Cyclic stress is the distribution of forces ( stresses) that change over time in a repetitive fashion. As an example, consider one of the large wheels used to drive an aerial lift such as a ski lift. The wire cable wrapped around the wheel exerts a downward force on the wheel and the drive shaft supporting the wheel. Although the shaft, wheel, and cable move, the force remains nearly vertical relative to the ground. Thus a point on the surface of the drive shaft will undergo tension when it is pointing towards the ground and compression when it is pointing to the sky.

== Types of cyclic stress ==

Cyclic stress is frequently encountered in rotating machinery where a bending moment is applied to a rotating part. This is called a cyclic bending stress and the aerial lift above is a good example. However, cyclic axial stresses and cyclic torsional stresses also exist. An example of cyclic axial stress would be a bungee cord (see bungee jumping), which must support the mass of people as they jump off structures such as bridges. When a person reaches the end of a cord, the cord deflects elastically and stops the person's descent. This creates a large axial stress in the cord. A fraction of the elastic potential energy stored in the cord is typically transferred back to the person, throwing the person upwards some fraction of the distance he or she fell. The person then falls on the cord again, inducing stress in the cord. This happens multiple times per jump. The same cord is used for several jumps, creating cyclical stresses in the cord that could eventually cause failure if not replaced.

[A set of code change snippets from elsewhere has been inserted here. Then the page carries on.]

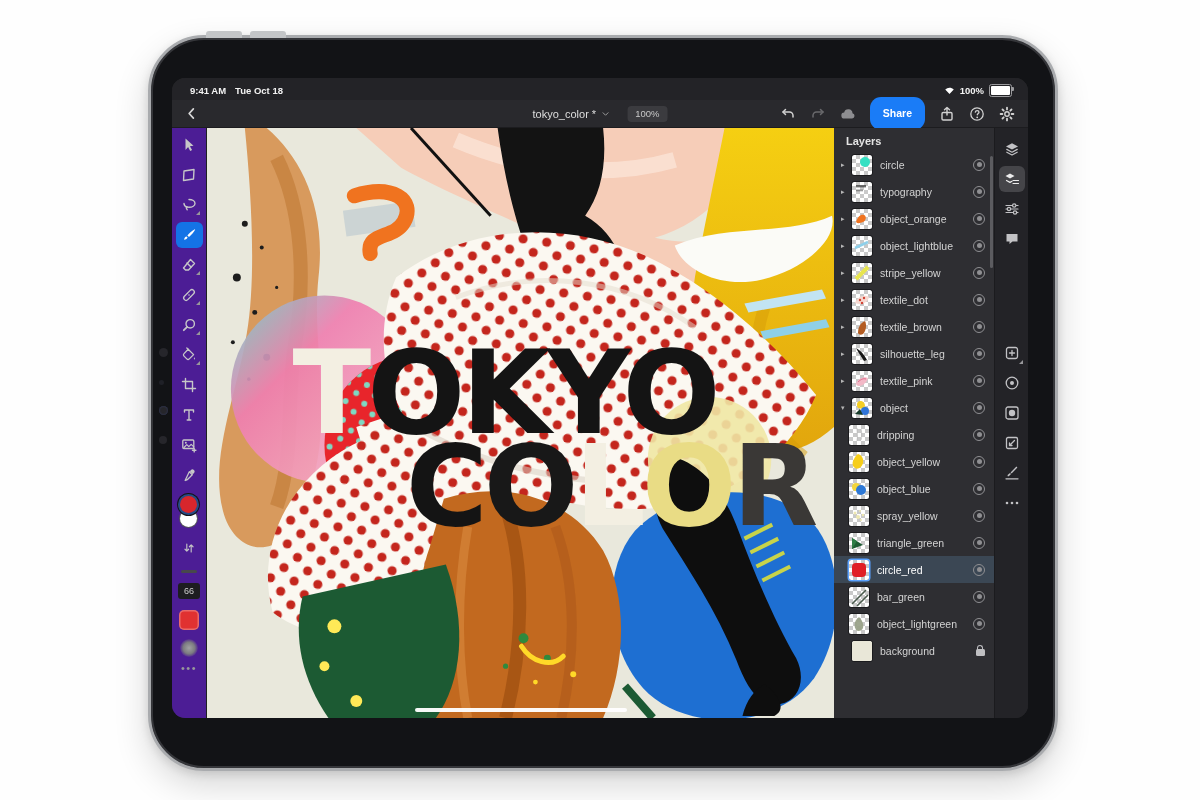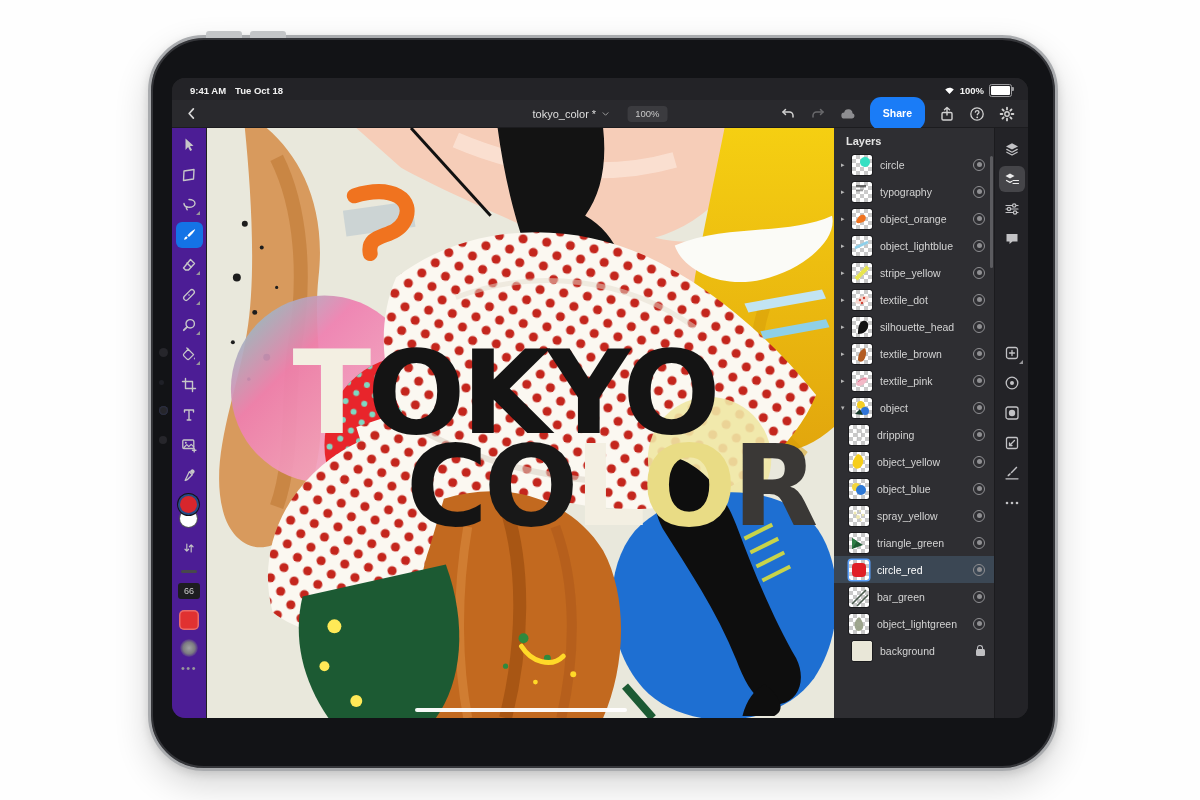--- a/index.html
+++ b/index.html
@@ -509,17 +509,6 @@
 
               </div>
 
-              <div class="layer-row">
-                <span class="disclosure" data-disc="collapsed"></span>
-                <span class="thumb">
-                  <svg viewBox="0 0 20 20" xmlns="http://www.w3.org/2000/svg">
-                    <path d="M6 17c0-6 1-12 5-13 4-1 6 3 5 6-1 4-4 7-10 7z" fill="#111"></path>
-                  </svg>
-                </span>
-                <span class="layer-name">silhouette_head</span>
-                <span class="eye"></span>
-
-              </div>
 
               <div class="layer-row">
                 <span class="disclosure" data-disc="collapsed"></span>

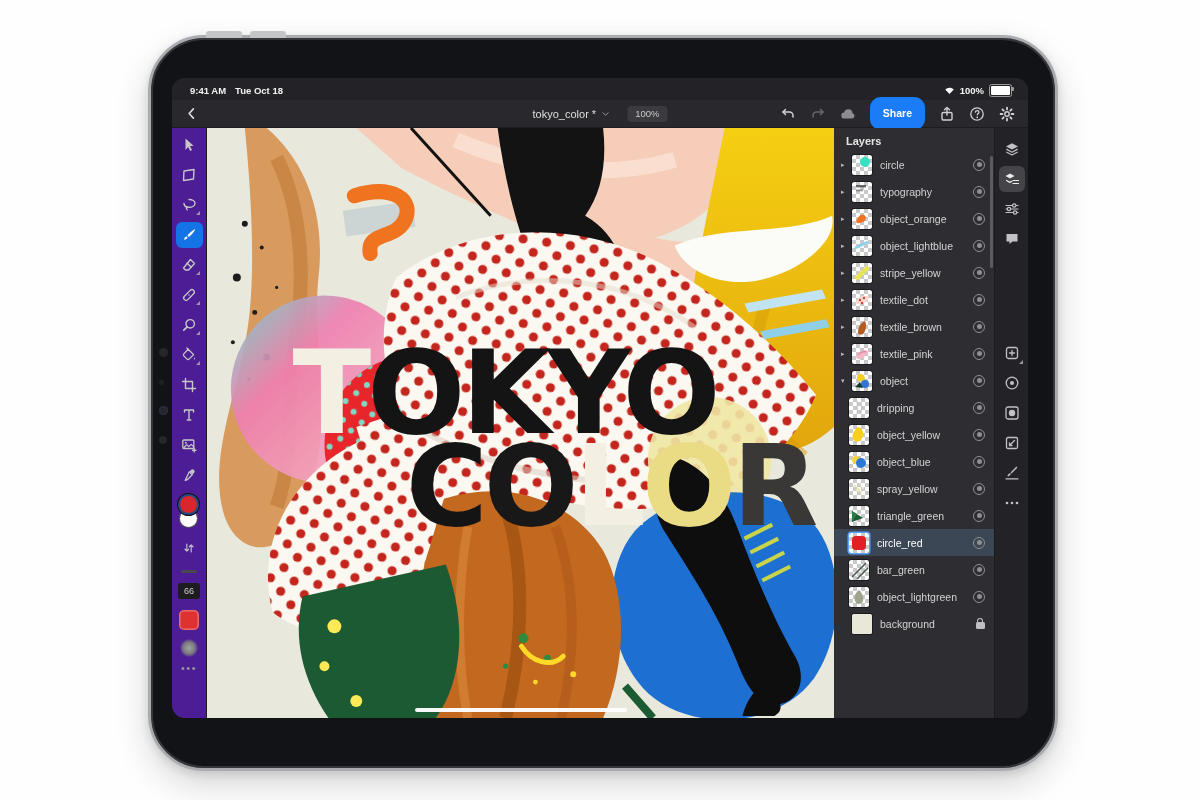--- a/index.html
+++ b/index.html
@@ -522,6 +522,17 @@
 
               </div>
 
+              <div class="layer-row">
+                <span class="disclosure" data-disc="collapsed"></span>
+                <span class="thumb">
+                  <svg viewBox="0 0 20 20" xmlns="http://www.w3.org/2000/svg">
+                    <path d="M4 4c4 2 8 6 11 12l-3 1C9 12 6 8 4 4z" fill="#151515"></path>
+                  </svg>
+                </span>
+                <span class="layer-name">silhouette_leg</span>
+                <span class="eye"></span>
+
+              </div>
 
               <div class="layer-row">
                 <span class="disclosure" data-disc="collapsed"></span>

== Cyclic stress and material failure ==

When cyclic stresses are applied to a material, even though the stresses do not cause plastic deformation, the material may fail due to fatigue. Fatigue failure is typically modeled by decomposing cyclic stresses into mean and alternating components. Mean stress is the time average of the principal stress. The definition of alternating stress varies between different sources. It is either defined as the difference between the minimum and the maximum stress, or the difference between the mean and maximum stress. Engineers try to design mechanisms whose parts are subjected to a single type (bending, axial, or torsional) of cyclic stress because this more closely matches experiments used to characterize fatigue failure in different materials.